Фройнштаг не ответила, и в эфире на какое-то время воцарилось неловкое молчание, установившееся по вине журналистки. Оно понадобилось швейцарской подданной, чтобы перейти к основной сути разговора с заместителем коменданта «Базы-211». К этому ее подталкивал и откровенно осуждающий взгляд другого контр-адмирала — Брэда, справедливо полагавшего, что Фройнштаг давно следовало бы покончить с воспоминаниями своего эсэсовского прошлого и подумать о том, что на хвосте у них все еще зависают — причем неясно с какой целью — два германских истребителя.
— Господин контр-адмирал, как журналист я хотела бы обратиться к вам с совершенно официальной просьбой.
— Слушаю вас, Фройнштаг, — как-то замедленно отреагировал фон Риттер, очевидно, догадываясь, какого рода просьба последует сейчас из уст давнишней подруги Скорцени.

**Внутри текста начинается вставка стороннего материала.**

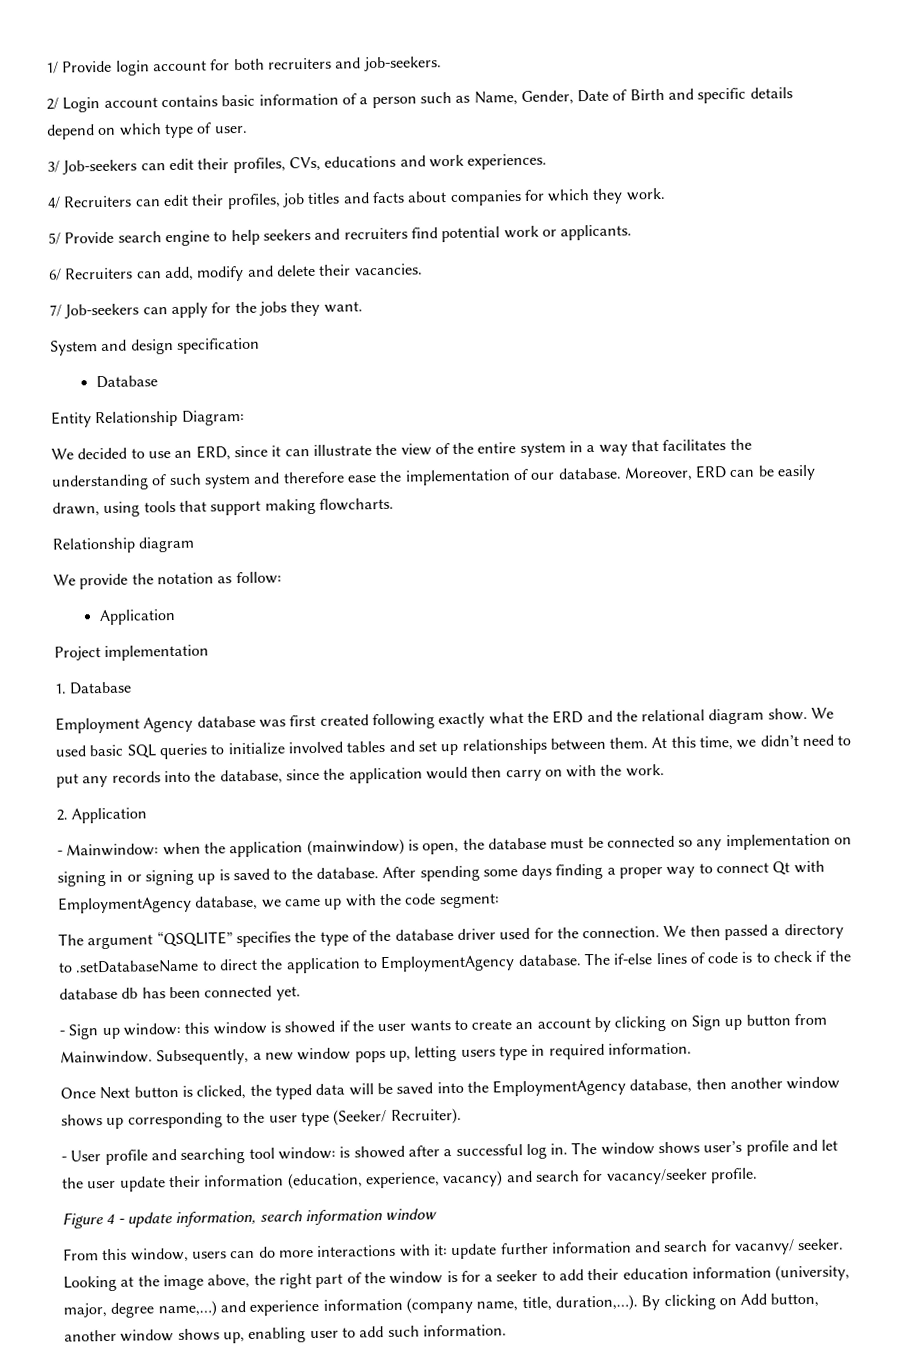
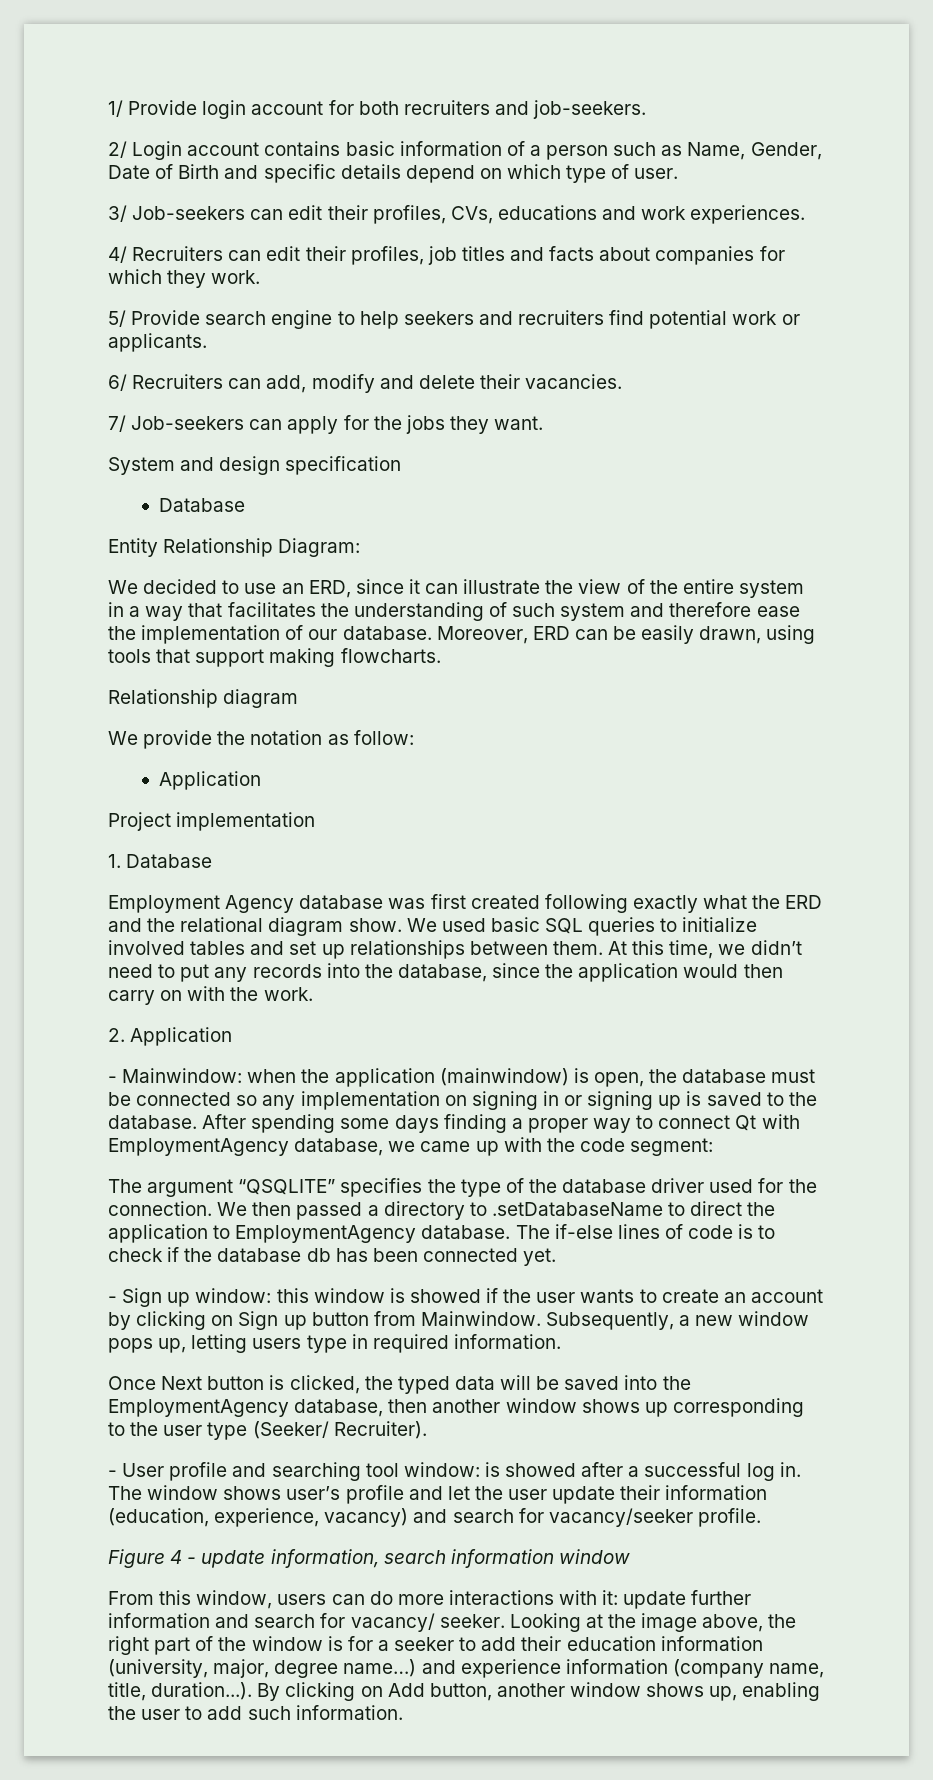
- From this window, users can do more interactions with it: update further information and search for vacanvy/ seeker.
+ From this window, users can do more interactions with it: update further information and search for vacancy/ seeker.
- Looking at the image above, the right part of the window is for a seeker to add their education information (university, major, degree name,…) and experience information (company name, title, duration,…). By clicking on Add button, another window shows up, enabling user to add such information.
+ Looking at the image above, the right part of the window is for a seeker to add their education information (university, major, degree name…) and experience information (company name, title, duration...). By clicking on Add button, another window shows up, enabling the user to add such information.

— Не могли бы вы найти своим крылатым рыцарям какое-то иное занятие, кроме как преследовать наш исследовательский самолет. Я, конечно, понимаю, что вашим орлам тоже следует время от времени подышать чистым морозным воздухом, но при этом им не обязательно второй час висеть у нас на хвосте.
— Вы не точны в выражениях, гауптштурмфюрер СС, — мягко, почти вкрадчиво, заметил фон Риттер. — Не исследовательский, а разведывательный.
— Считаете, что здесь, в Антарктиде, это существенно, какой именно самолет нам выделили для полета?
— Для нас, высокое собрание, — да, существенно.
— Просто он наиболее приспособлен к длительному автономному полету, и в нем более-менее комфортно. Замечу, что на авианосце нет ни одного пассажирского самолета. А усаживать швейцарскую журналистку на колени пилоту-истребителю или помещать ее в бомболюк бомбардировщика, — согласитесь, барон, как-то невежливо. Поставьте себя на место адмирала Брэда.
— С удовольствием готов поменяться с ним ролями, но только для того, чтобы заботиться о вас, Фройнштаг.
— У меня создается впечатление, что, будь вы на месте Роберта Брэда, мне пришлось бы летать, сидя на заднем колесе шасси одного из ваших «фокке-вульфов». — Под сдержанный, но одобрительный смех сержантов-радистов Фройнштаг взглянула на адмирала Брэда, и тот охотно кивнул, давая понять, что теперь ходом разговора он доволен. — Кстати, у вас была возможность петь мне серенады посреди ледяной пустыни Антарктиды, тогда, в тридцать восьмом, когда вели сюда свой «Швабенланд».
— Вы все еще вспоминаете о тех временах? — оживился фон Риттер, и в голосе его послышались ностальгические нотки неисправимого романтика.
— Разве о них можно не вспоминать?
— Да, авианосец «Швабенланд», антарктическая экспедиция барона фон Риттера, о которой сообщают газеты чуть ли не всего мира. И, конечно же, награды, поздравления фюрера…
— Влюбленные взгляды всех жен морских офицеров в Гамбургском порту.
— Согласитесь, Фройнштаг, что и на мою долю тоже выпало немного мирской славы.
— А на мою — нет, — сухо напомнила Лилия. — И произошло это по вашей вине, барон фон Риттер. И не пытайтесь отрицать этого.
— Видите ли, высокое собрание, в то время сложилась такая ситуация, когда я просто вынужден был…
— …Когда вы делали все возможное, чтобы не допустить меня на борт авианосца «Швабенланд», а попросту — избавиться от бедной, романтичной женщины.
— Знали бы вы, Фройнштаг, сколько раз я потом жалел об этом во время долгой полярной экспедиции!
— Это единственное, что хоть как-то способно оправдать вас, мой адмирал. Если только и на сей раз не обманываете все ту же бедную и все так же романтично настроенную по отношению к вам женщину.